05/25/2026
Before Memorial Day became a federal holiday filled with flags, cookouts, and ceremonies, its roots began with an act of remembrance led by formerly enslaved Black Americans at the end of the Civil War.
On May 1, 1865, in Charleston, South Carolina, thousands of freed Black Americans organized what many historians now recognize as the first Memorial Day observance in American history.
At the end of the civil war, a former Confederate racetrack was a prison camp where captured Union soldiers, who died fighting against slavery, were dumped in unmarked mass graves.

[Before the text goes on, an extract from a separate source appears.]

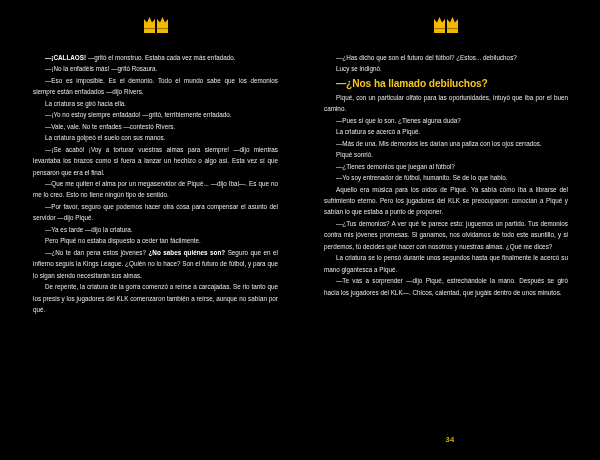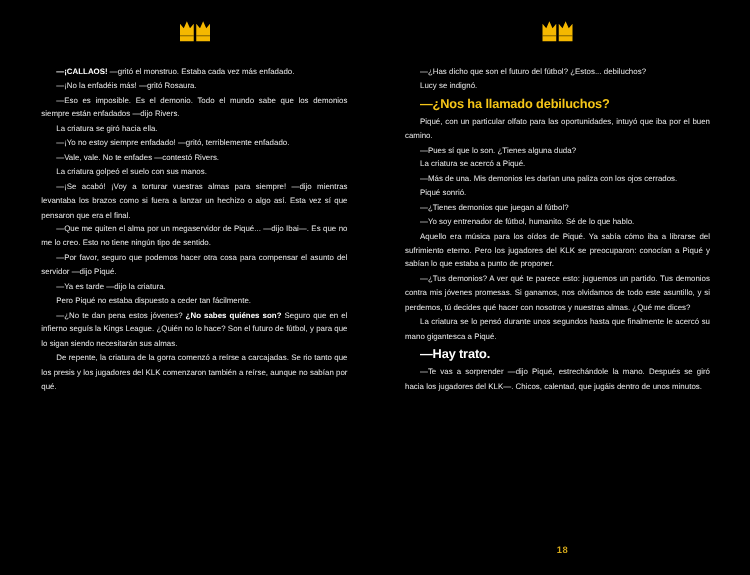"—Hay trato." span.shout-white { html: <span>—Hay trato.</span> -> none }
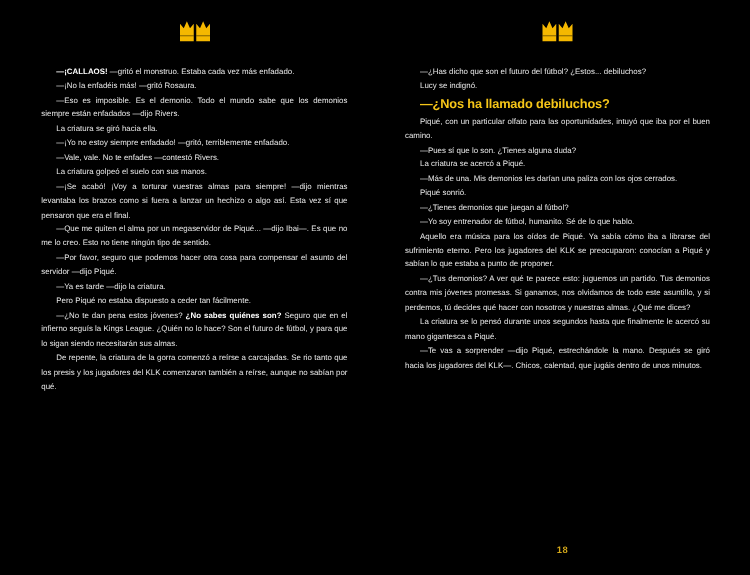"18" div.folio { text: 18 -> 34 }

The Black community exhumed the bodies, gave them proper burials, built a whitewashed fence around the cemetery, and erected an archway reading: “ Martyrs of the Race Course.”

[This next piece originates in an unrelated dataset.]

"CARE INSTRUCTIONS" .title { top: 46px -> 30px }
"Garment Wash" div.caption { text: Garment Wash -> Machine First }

Roughly 10,000 people gathered, including nearly 3,000 Black schoolchildren carrying flowers and singing songs, honoring the Union soldiers and freedom.
Years later, in 1868, Union General John A. Logan would formally established “Decoration Day,” which later evolved into Memorial Day. But during the Jim Crow era, the Black origins of the holiday were erased from the mainstream story.
The story remained buried for generations until historian David W. Blight rediscovered documentation of the Charleston ceremony in the Harvard archives during the 1990s.
More Americans are finally learning that one of the earliest Memorial Day commemorations in U.S. history was organized by Black Americans who had only recently won their own freedom.
Today, we honor all men and women who served and sacrificed for our nation. May we continue to remember the history, the courage, and sacrifices.